As it can be seen from Table 1, instantiating a kernel from source code is surprisingly fast. Kernel instantiation involves compiling and linking the kernel source code for different compute devices. For a CPU compute device, it takes approximately 13 to 142ms to instantiate a kernel from source code. Doing the same for the GPU compute device only takes 0.3 to 0.5ms. Note that instantiating kernels only happens once each time an application is launched, no matter how long the application runs for.

The reason it takes a different amount of time to instantiate kernels for different compute devices is that different tool chains are used. Another surprising result is that instantiating a kernel for a GPU compute device takes about the same time whether from source code or from native binary. For a CPU compute device, instantiating a kernel from binary SPIR format takes about the same time as from native binary, even slightly faster. Since SPIR binaries are portable, this format represents the best solution for use with the SCA. The SPIR format also offers the side benefit of not exposing the kernel source code on the deployment platform.

#### 5.1.2. Buffer Size

As mentioned before, the input data must be moved from the host memory to the target compute device memory on which a kernel will be executed. Similarly, the output data produced by a kernel must be moved back to the host memory. The time spent copying data affects the overall time required for OpenCL kernels to process data. Experiments have been conducted to measure the impact of copying data across the bus that connects the host and the target devices. The experiments used various buffer sizes, from 4KB for the size of small buffers to 3.125 MB for the size of large buffers (800 times the size of the small buffers). The measurements were averaged over twenty tests in each direction. Table 2 provides the averages in microseconds and illustrates the difference in performance between different types of compute devices. It also quantifies that the cumulative cost of copying data across memory types can be significant. Figure 5 shows the plotting of these numbers. NordiaSoft is currently investigating, with good success, different approaches to reduce the costs of moving data. Results to be published in a follow up paper.

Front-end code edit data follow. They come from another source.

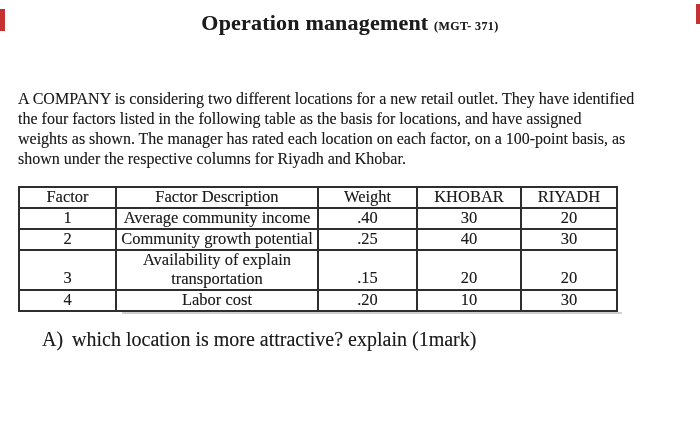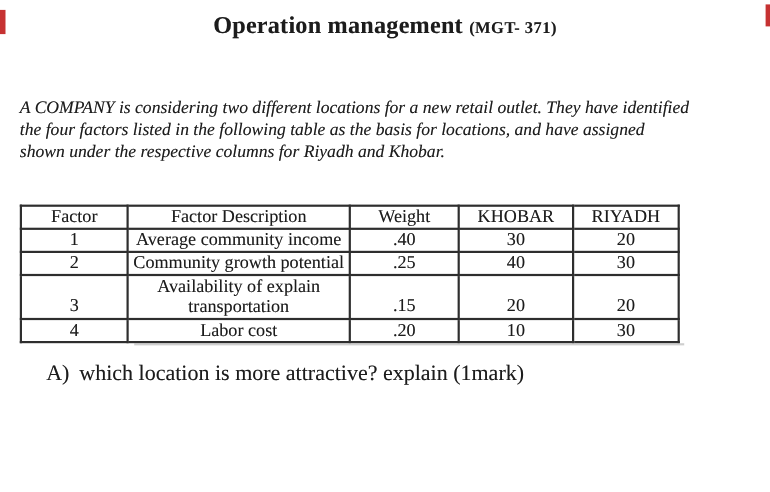"(MGT- 371)" .doc-title .course-code { font-size: 15px -> 12px }
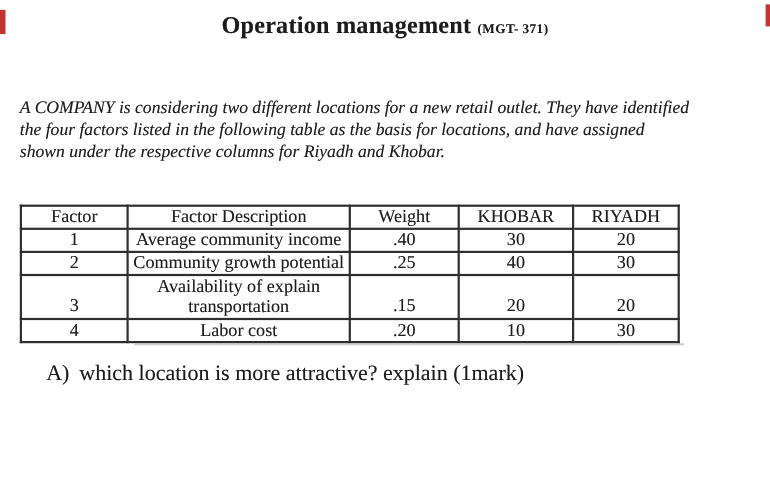"A COMPANY is considering two" .intro { font-style: italic -> none }
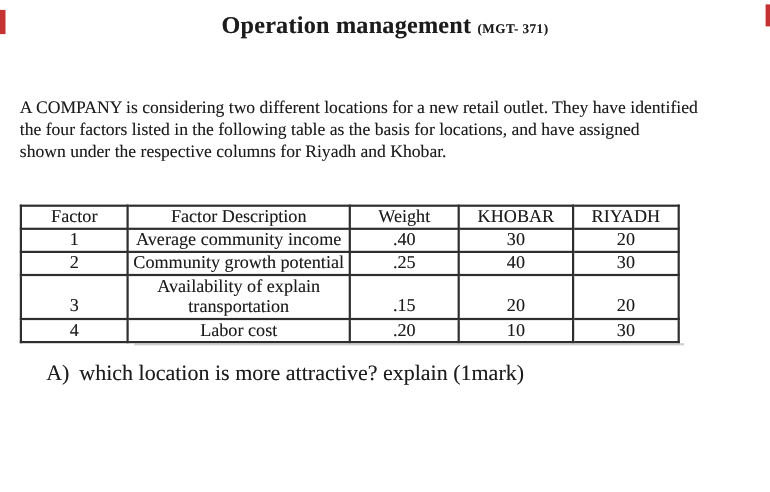"weights as shown. The manager" div.line { html: none -> <div>weights as shown. The manager has rated each location on each factor, on a 100-point basis, as</div> }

| Buffer    | C    | CPU  |      | GPU  |  |
|-----------|------|------|------|------|--|
| size (KB) | H2D  | D2H  | H2D  | D2H  |  |
|           | (µs) | (µs) | (µs) | (µs) |  |
| 4         | 5    | 9    | 10   | 12   |  |
| 32        | 7    | 12   | 19   | 19   |  |
| 320       | 32   | 42   | 101  | 104  |  |
| 640       | 67   | 75   | 191  | 312  |  |
| 960       | 112  | 105  | 406  | 464  |  |
| 1280      | 155  | 153  | 468  | 614  |  |
| 1600      | 193  | 161  | 520  | 694  |  |
| 1920      | 247  | 186  | 577  | 814  |  |
| 2240      | 274  | 209  | 653  | 903  |  |
| 2560      | 333  | 234  | 706  | 1020 |  |
| 2880      | 608  | 296  | 746  | 1194 |  |
| 3200      | 694  | 372  | 794  | 1307 |  |

Table 2. Average time to copy buffers.



Traditional GPU cards are made to render sophisticated graphics based on massive amounts of data coming from the GPP [23]. Table 2 clearly illustrates the predisposition of the GPU to more efficiently copy data from the host to the device than the other way around. The table also shows a sharp increase in time for copying more than 2880 KB which is believed to be related to memory caching. Above a certain threshold, data can only be held in part by the low-level memory cache.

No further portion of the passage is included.